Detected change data
——————

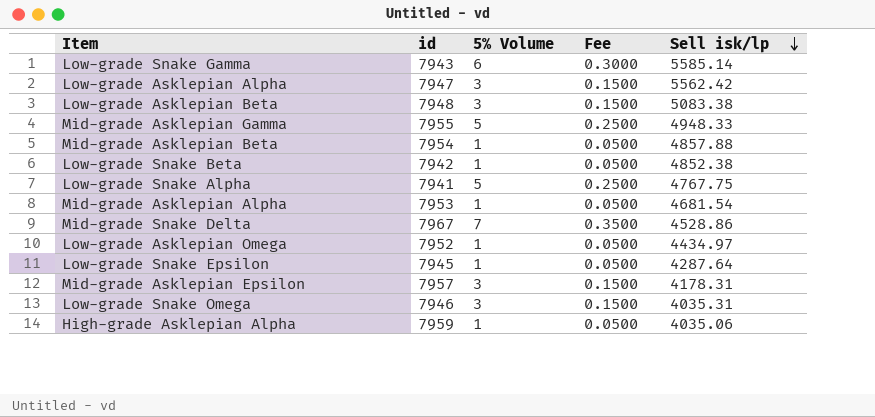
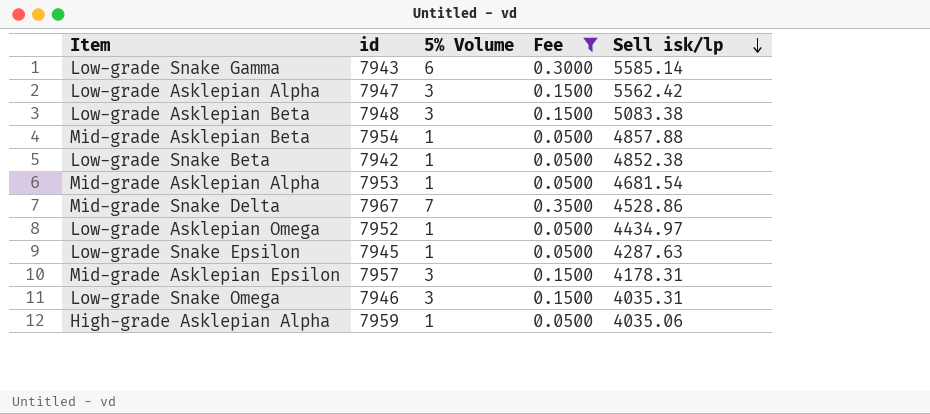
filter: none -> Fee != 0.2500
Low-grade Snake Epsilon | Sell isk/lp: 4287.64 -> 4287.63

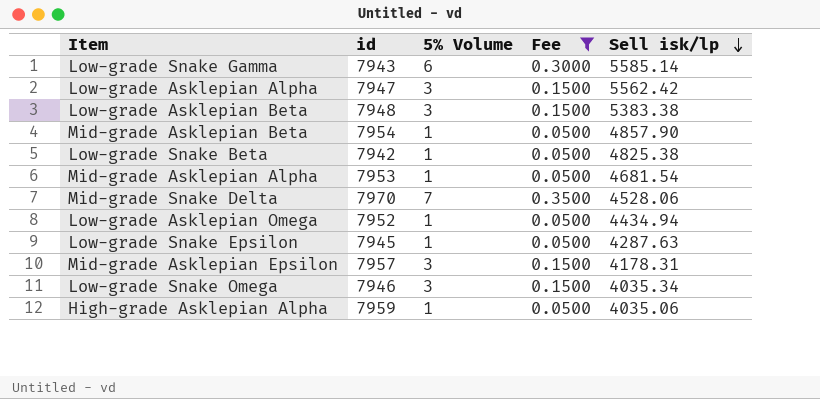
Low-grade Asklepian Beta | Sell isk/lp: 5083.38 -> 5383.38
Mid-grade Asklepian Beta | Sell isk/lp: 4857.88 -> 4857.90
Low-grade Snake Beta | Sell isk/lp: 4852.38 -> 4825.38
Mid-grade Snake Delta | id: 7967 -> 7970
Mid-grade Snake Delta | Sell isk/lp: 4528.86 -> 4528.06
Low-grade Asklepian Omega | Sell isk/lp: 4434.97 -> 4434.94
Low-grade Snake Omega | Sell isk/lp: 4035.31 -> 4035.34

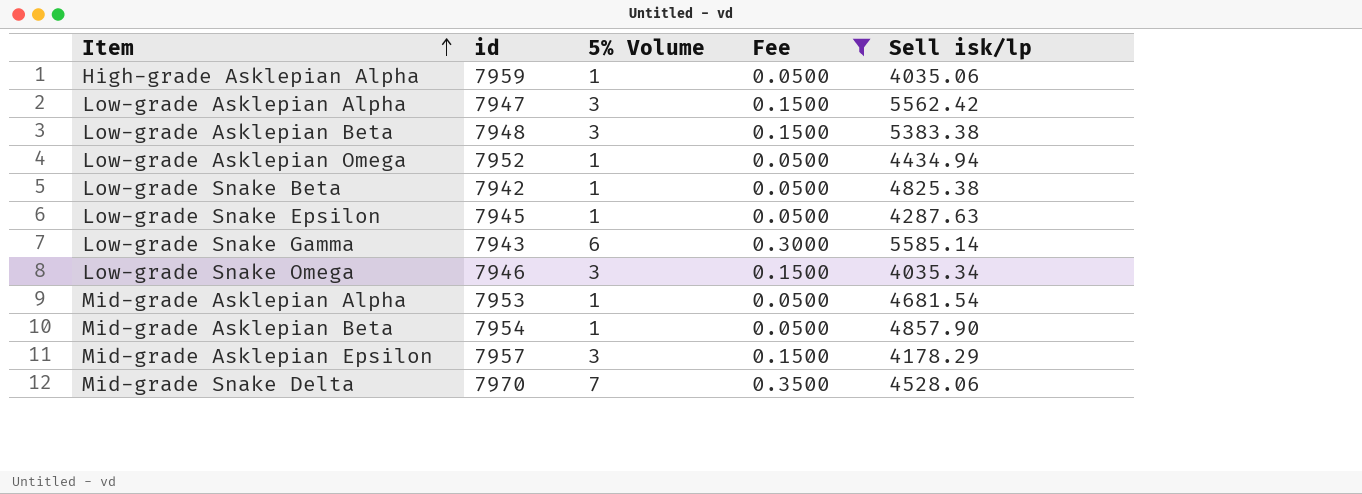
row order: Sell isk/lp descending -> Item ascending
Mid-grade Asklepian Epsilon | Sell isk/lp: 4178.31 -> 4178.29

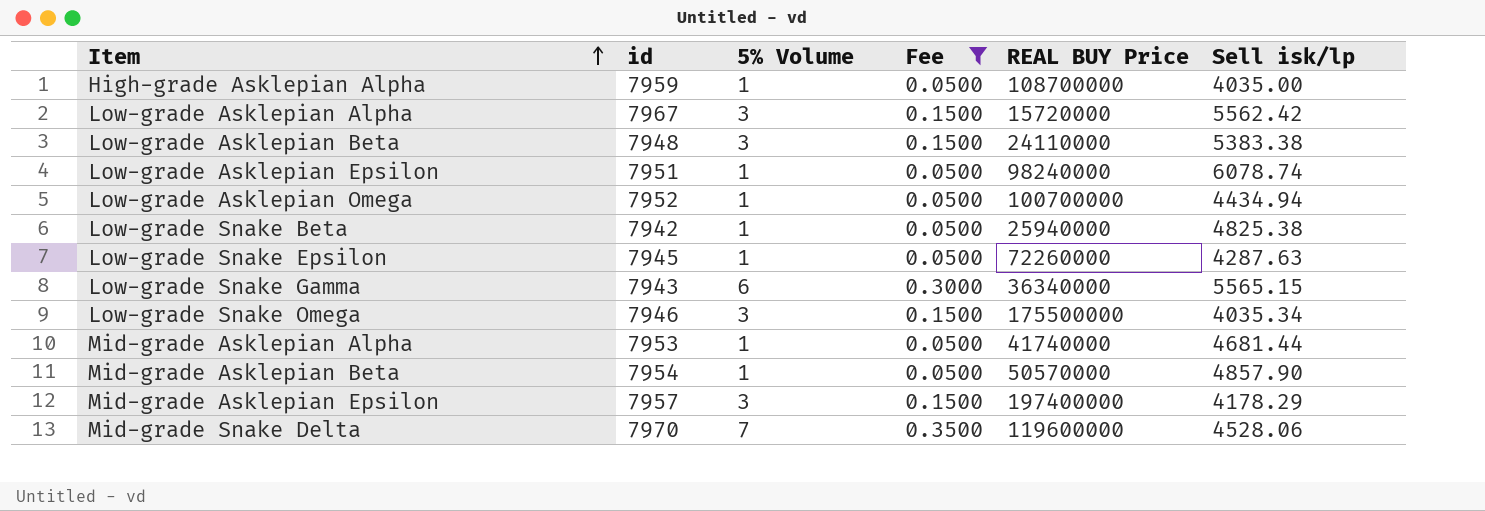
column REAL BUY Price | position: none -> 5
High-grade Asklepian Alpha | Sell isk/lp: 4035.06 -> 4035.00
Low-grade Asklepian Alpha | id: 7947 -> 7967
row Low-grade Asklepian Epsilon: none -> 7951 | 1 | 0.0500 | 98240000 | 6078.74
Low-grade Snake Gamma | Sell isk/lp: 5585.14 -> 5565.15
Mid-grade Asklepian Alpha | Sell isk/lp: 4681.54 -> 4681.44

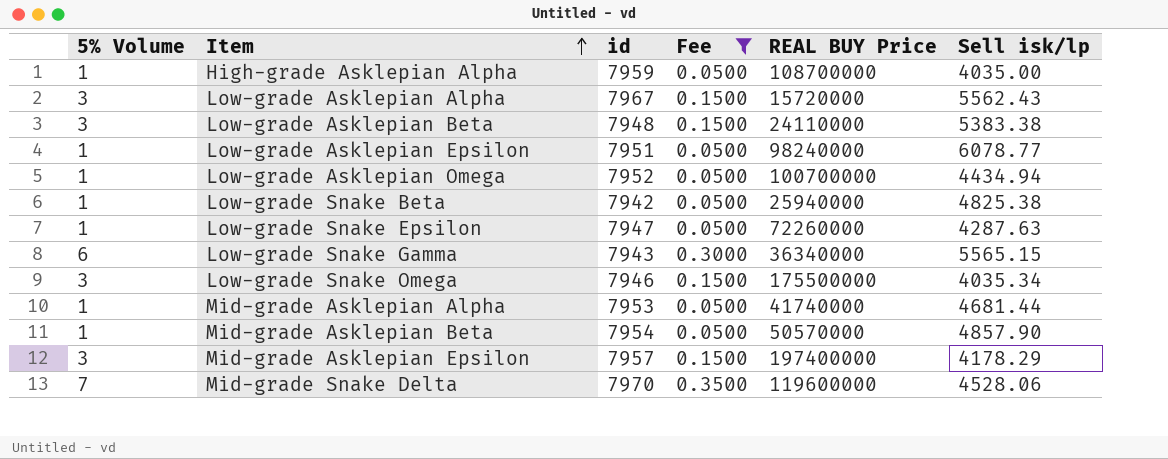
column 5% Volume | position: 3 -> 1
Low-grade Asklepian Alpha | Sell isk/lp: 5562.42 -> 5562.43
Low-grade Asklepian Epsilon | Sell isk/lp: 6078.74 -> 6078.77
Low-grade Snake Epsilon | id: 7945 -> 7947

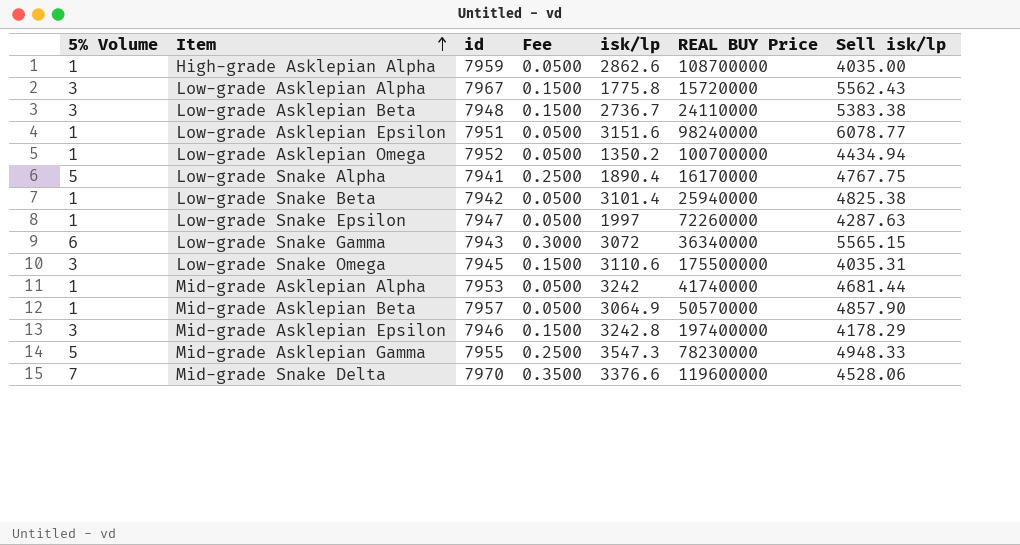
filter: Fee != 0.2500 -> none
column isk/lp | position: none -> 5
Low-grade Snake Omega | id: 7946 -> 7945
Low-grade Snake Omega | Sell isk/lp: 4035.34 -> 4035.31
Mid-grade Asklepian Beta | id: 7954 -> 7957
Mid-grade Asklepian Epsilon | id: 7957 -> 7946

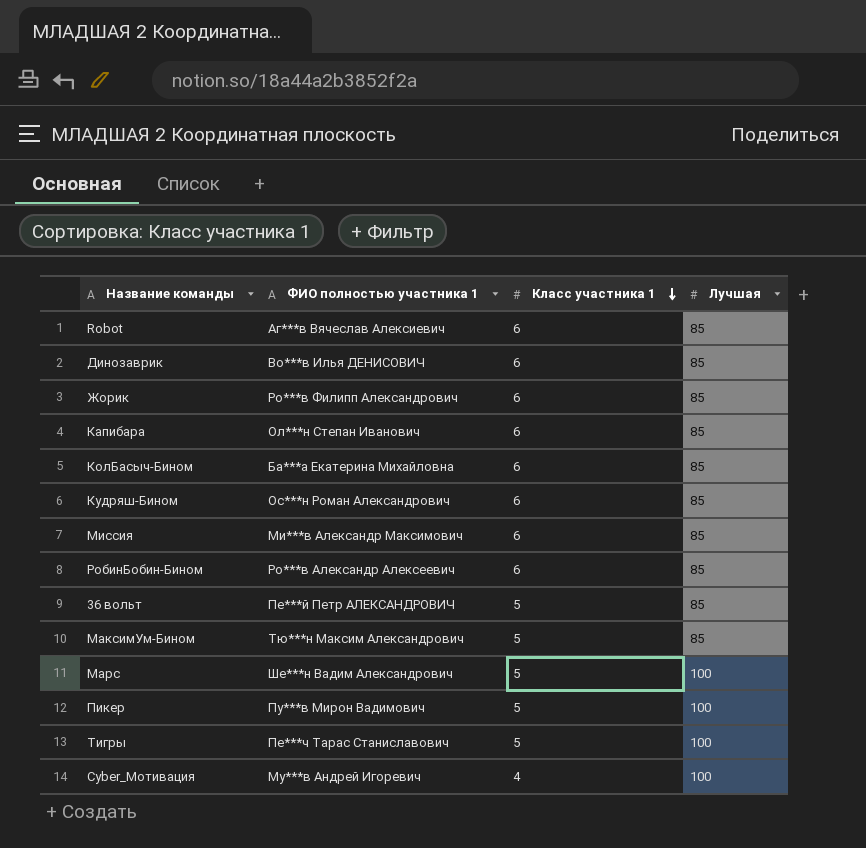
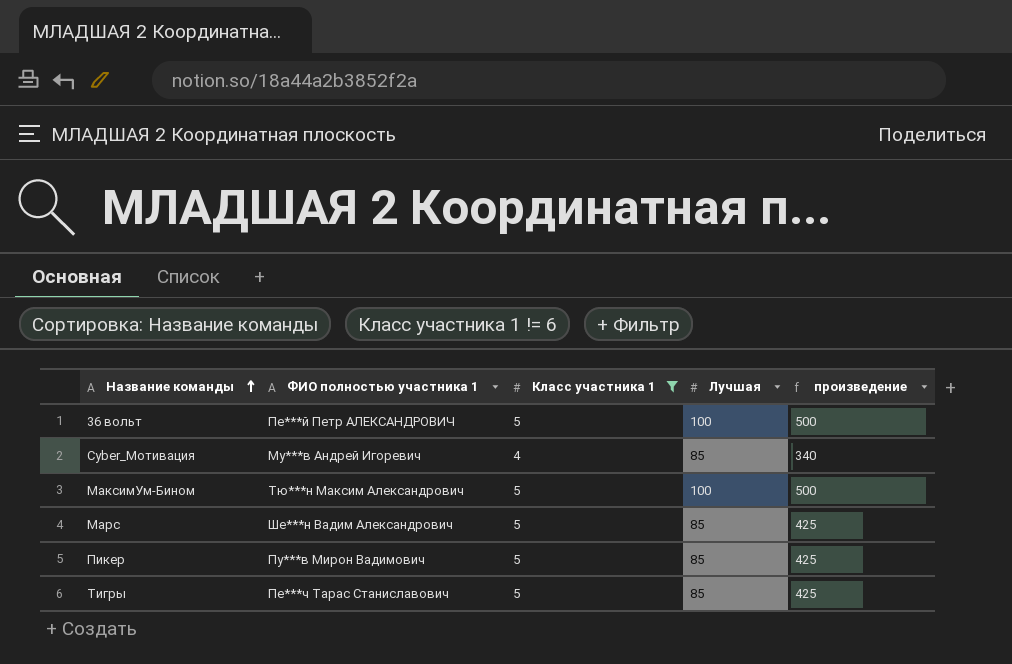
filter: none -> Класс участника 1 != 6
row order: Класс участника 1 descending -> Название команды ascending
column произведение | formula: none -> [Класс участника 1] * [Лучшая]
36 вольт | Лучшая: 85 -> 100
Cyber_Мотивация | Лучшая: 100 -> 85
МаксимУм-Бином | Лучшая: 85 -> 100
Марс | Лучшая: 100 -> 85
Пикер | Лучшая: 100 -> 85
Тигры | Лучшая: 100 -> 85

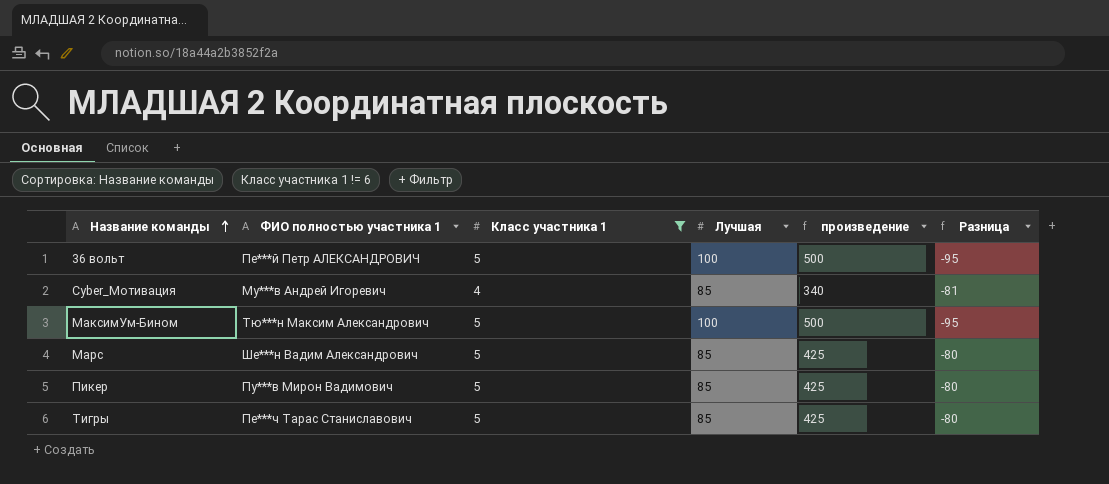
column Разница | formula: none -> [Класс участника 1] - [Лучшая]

——————

◆ Problem statement
Write out the data in full and exactly as given, though without the images.

◆ Solution for this task
filter: none -> Fee != 0.2500
Low-grade Snake Epsilon | Sell isk/lp: 4287.64 -> 4287.63

Low-grade Asklepian Beta | Sell isk/lp: 5083.38 -> 5383.38
Mid-grade Asklepian Beta | Sell isk/lp: 4857.88 -> 4857.90
Low-grade Snake Beta | Sell isk/lp: 4852.38 -> 4825.38
Mid-grade Snake Delta | id: 7967 -> 7970
Mid-grade Snake Delta | Sell isk/lp: 4528.86 -> 4528.06
Low-grade Asklepian Omega | Sell isk/lp: 4434.97 -> 4434.94
Low-grade Snake Omega | Sell isk/lp: 4035.31 -> 4035.34

row order: Sell isk/lp descending -> Item ascending
Mid-grade Asklepian Epsilon | Sell isk/lp: 4178.31 -> 4178.29

column REAL BUY Price | position: none -> 5
High-grade Asklepian Alpha | Sell isk/lp: 4035.06 -> 4035.00
Low-grade Asklepian Alpha | id: 7947 -> 7967
row Low-grade Asklepian Epsilon: none -> 7951 | 1 | 0.0500 | 98240000 | 6078.74
Low-grade Snake Gamma | Sell isk/lp: 5585.14 -> 5565.15
Mid-grade Asklepian Alpha | Sell isk/lp: 4681.54 -> 4681.44

column 5% Volume | position: 3 -> 1
Low-grade Asklepian Alpha | Sell isk/lp: 5562.42 -> 5562.43
Low-grade Asklepian Epsilon | Sell isk/lp: 6078.74 -> 6078.77
Low-grade Snake Epsilon | id: 7945 -> 7947

filter: Fee != 0.2500 -> none
column isk/lp | position: none -> 5
Low-grade Snake Omega | id: 7946 -> 7945
Low-grade Snake Omega | Sell isk/lp: 4035.34 -> 4035.31
Mid-grade Asklepian Beta | id: 7954 -> 7957
Mid-grade Asklepian Epsilon | id: 7957 -> 7946

filter: none -> Класс участника 1 != 6
row order: Класс участника 1 descending -> Название команды ascending
column произведение | formula: none -> [Класс участника 1] * [Лучшая]
36 вольт | Лучшая: 85 -> 100
Cyber_Мотивация | Лучшая: 100 -> 85
МаксимУм-Бином | Лучшая: 85 -> 100
Марс | Лучшая: 100 -> 85
Пикер | Лучшая: 100 -> 85
Тигры | Лучшая: 100 -> 85

column Разница | formula: none -> [Класс участника 1] - [Лучшая]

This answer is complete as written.